No entanto, a prevalência de níveis elevados de insegurança alimentar estende-se a toda a região. Os municípios da Cahama, Curoca e Ombadja (Cunene), Gambos (Huíla) e Virei e Camuculo (Namibe) têm mais de metade da sua população em insegurança alimentar aguda (IPC).

Há um conjunto de factores que acentuam a catástrofe natural, a seca, e eles são – além da redução produção agrícola e pecuária, o aumento do preços dos alimentos e a praga de gafanhotos – a doença e o roubo dos animais existentes.

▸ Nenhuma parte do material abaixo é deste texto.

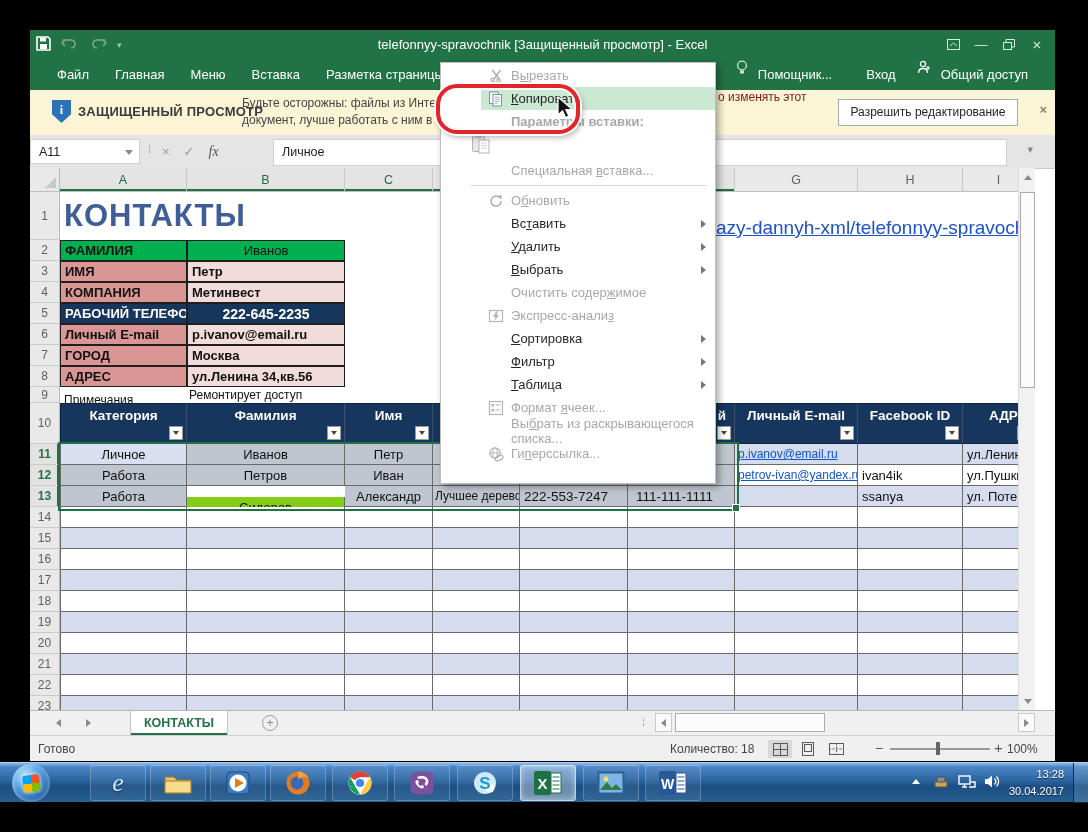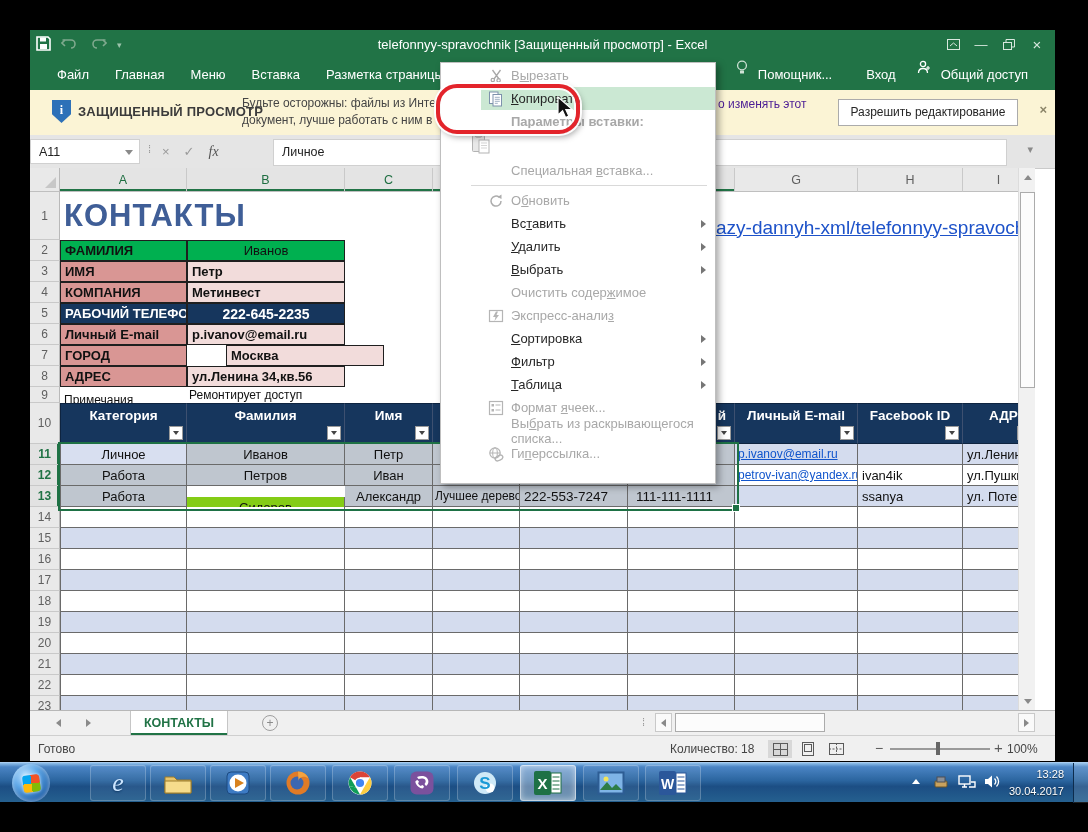--- a/index.html
+++ b/index.html
@@ -14,21 +14,21 @@
   .qat{position:absolute;left:6px;top:3px;height:24px;display:flex;align-items:center;gap:10px;color:#cfe3d6;}
   .qat .caret{font-size:9px;color:#9cc3ab;}
   .win-controls{position:absolute;right:4px;top:3px;display:flex;}
   .win-btn{width:28px;height:22px;display:flex;align-items:center;justify-content:center;color:#d9e8df;font-size:13px;}
   .tabrow{position:absolute;left:0;top:30px;width:100%;height:30px;background:#217346;display:flex;align-items:center;}
   .rtab{color:#fff;font-size:13px;padding:0 13px;height:30px;line-height:30px;white-space:nowrap;}
   .tabs-right{position:absolute;right:14px;top:0;height:30px;display:flex;align-items:flex-start;gap:8px;}
   .banner{position:absolute;left:0;top:60px;width:100%;height:45px;background:#FBF4D5;border-bottom:1px solid #E6DFB8;}
   .banner .blabel{position:absolute;left:48px;top:14px;font-weight:bold;font-size:13px;color:#3b3b3b;letter-spacing:.2px;}
   .banner .bmsg{position:absolute;left:212px;top:5px;width:196px;height:36px;overflow:hidden;font-size:12px;color:#454545;line-height:17px;white-space:nowrap;}
-  .banner .bfrag{position:absolute;left:688px;top:7px;font-size:12px;color:#4c1d95;}
+  .banner .bfrag{position:absolute;left:688px;top:0;font-size:12px;color:#7f1d1d;}
   .banner .bbtn{position:absolute;right:37px;top:9px;width:178px;height:25px;background:#fff;border:1px solid #ABABAB;
     font-size:12px;color:#262626;text-align:center;line-height:25px;}
   .banner .bclose{position:absolute;right:8px;top:12px;color:#8a8468;font-size:13px;font-weight:bold;}
   .shield{position:absolute;left:22px;top:10px;width:19px;height:23px;background:#2D71B8;
     clip-path:polygon(0 0,100% 0,100% 62%,50% 100%,0 62%);}
   .shield span{position:absolute;left:0;top:3px;width:100%;text-align:center;color:#fff;font-size:12px;font-weight:bold;font-family:"Liberation Serif",serif;}
   .formulabar{position:absolute;left:0;top:105px;width:100%;height:33px;background:#E5E5E5;border-bottom:1px solid #CACACA;}
   .namebox{position:absolute;left:0;top:4px;width:110px;height:25px;background:#fff;border:1px solid #D0D0D0;font-size:12.5px;color:#222;line-height:25px;padding-left:8px;box-sizing:border-box;}
   .namebox .dd{position:absolute;right:6px;top:10px;width:0;height:0;border-left:4px solid transparent;border-right:4px solid transparent;border-top:5px solid #8a8a8a;}
   .fbtns{position:absolute;left:132px;top:4px;height:25px;display:flex;align-items:center;gap:14px;color:#9a9a9a;font-size:13px;}
@@ -239,21 +239,21 @@
         <div class="cell" style="left: 157px; top: 72px; width: 158px; height: 21px; border: 1px solid rgb(31, 31, 31); background: rgb(0, 176, 80); justify-content: center;">Иванов</div>
         <div class="cell" style="left: 30px; top: 93px; width: 127px; height: 21px; border: 1px solid rgb(31, 31, 31); font-weight: bold; padding-left: 4px; background: rgb(217, 150, 148);">ИМЯ</div>
         <div class="cell" style="left: 157px; top: 93px; width: 158px; height: 21px; border: 1px solid rgb(31, 31, 31); background: rgb(242, 220, 219); padding-left: 4px; font-weight: bold;">Петр</div>
         <div class="cell" style="left: 30px; top: 114px; width: 127px; height: 21px; border: 1px solid rgb(31, 31, 31); font-weight: bold; padding-left: 4px; background: rgb(217, 150, 148);">КОМПАНИЯ</div>
         <div class="cell" style="left: 157px; top: 114px; width: 158px; height: 21px; border: 1px solid rgb(31, 31, 31); background: rgb(242, 220, 219); padding-left: 4px; font-weight: bold;">Метинвест</div>
         <div class="cell" style="left: 30px; top: 135px; width: 127px; height: 21px; border: 1px solid rgb(31, 31, 31); font-weight: bold; padding-left: 4px; background: rgb(22, 54, 93); color: rgb(255, 255, 255);">РАБОЧИЙ ТЕЛЕФОН</div>
         <div class="cell" style="left: 157px; top: 135px; width: 158px; height: 21px; border: 1px solid rgb(31, 31, 31); background: rgb(22, 54, 93); color: rgb(255, 255, 255); font-weight: bold; font-size: 14px; justify-content: center;">222-645-2235</div>
         <div class="cell" style="left: 30px; top: 156px; width: 127px; height: 21px; border: 1px solid rgb(31, 31, 31); font-weight: bold; padding-left: 4px; background: rgb(217, 150, 148);">Личный E-mail</div>
         <div class="cell" style="left: 157px; top: 156px; width: 158px; height: 21px; border: 1px solid rgb(31, 31, 31); background: rgb(242, 220, 219); padding-left: 4px; font-weight: bold;">p.ivanov@email.ru</div>
         <div class="cell" style="left: 30px; top: 177px; width: 127px; height: 21px; border: 1px solid rgb(31, 31, 31); font-weight: bold; padding-left: 4px; background: rgb(217, 150, 148);">ГОРОД</div>
-        <div class="cell" style="left: 157px; top: 177px; width: 158px; height: 21px; border: 1px solid rgb(31, 31, 31); background: rgb(242, 220, 219); padding-left: 4px; font-weight: bold; margin-left: 39px;">Москва</div>
+        <div class="cell" style="left: 157px; top: 177px; width: 158px; height: 21px; border: 1px solid rgb(31, 31, 31); background: rgb(242, 220, 219); padding-left: 4px; font-weight: bold;">Москва</div>
         <div class="cell" style="left: 30px; top: 198px; width: 127px; height: 21px; border: 1px solid rgb(31, 31, 31); font-weight: bold; padding-left: 4px; background: rgb(217, 150, 148);">АДРЕС</div>
         <div class="cell" style="left: 157px; top: 198px; width: 158px; height: 21px; border: 1px solid rgb(31, 31, 31); background: rgb(242, 220, 219); padding-left: 4px; font-weight: bold;">ул.Ленина 34,кв.56</div>
         <div class="cell" style="left: 34px; top: 219px; width: 127px; height: 26px; font-size: 12px;">Примечания</div>
         <div class="cell" style="left: 159px; top: 219px; width: 200px; height: 16px; font-size: 12px;">Ремонтирует доступ</div>
         <div class="cell" style="left: 30px; top: 235px; width: 127px; height: 41px; background: rgb(22, 54, 93); color: rgb(255, 255, 255); font-weight: bold; font-size: 13.5px; border-width: 1px; border-style: solid; border-color: rgb(14, 36, 64) rgb(61, 80, 112) rgb(14, 36, 64) rgb(14, 36, 64); align-items: flex-start; padding-top: 4px; justify-content: center;">
           <span>Категория</span>
           <div style="position: absolute; right: 3px; bottom: 3px; width: 14px; height: 14px; background: rgb(255, 255, 255); border: 1px solid rgb(154, 154, 154); box-sizing: border-box; display: flex; align-items: center; justify-content: center;">
             <div style="width: 0px; height: 0px; border-left: 3.5px solid transparent; border-right: 3.5px solid transparent; border-top: 4.5px solid rgb(68, 68, 68);"></div>
           </div>
         </div>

Deste contexto de quase catástrofe humanitária emergem cerca de 114 mil crianças com menos de cinco anos em risco de desnutrição aguda nos próximos meses, o que lhes deixará sequelas para o resto da vida.

O estudo identificou que quase todas as crianças com idades entre os seis e os 23 meses não tem, pelo menos, três refeições por dia, e em situações de maior vulnerabilidade são penalizadas por inúmeras infecções como diarreia, febre ou tosse, tudo isto acompanhado de uma baixa procura dos serviços de saúde.

As autoridades, e uma vez caracterizada a situação como muito grave, de uma gravidade alarmante, propõem a assistência alimentar reforçada às famílias, a expansão do programa Kwenda, a intensificar dos programas de tratamento da desnutrição aguda nas crianças com menos de cinco anos, grávidas e lactantes e continuar a intervenções que visem proteger e/ou repor os bens e meios de sustento dos agregados familiares, como, por exemplo, a abertura de furos de água e a disponibilização de sementes para a próxima época agrícola.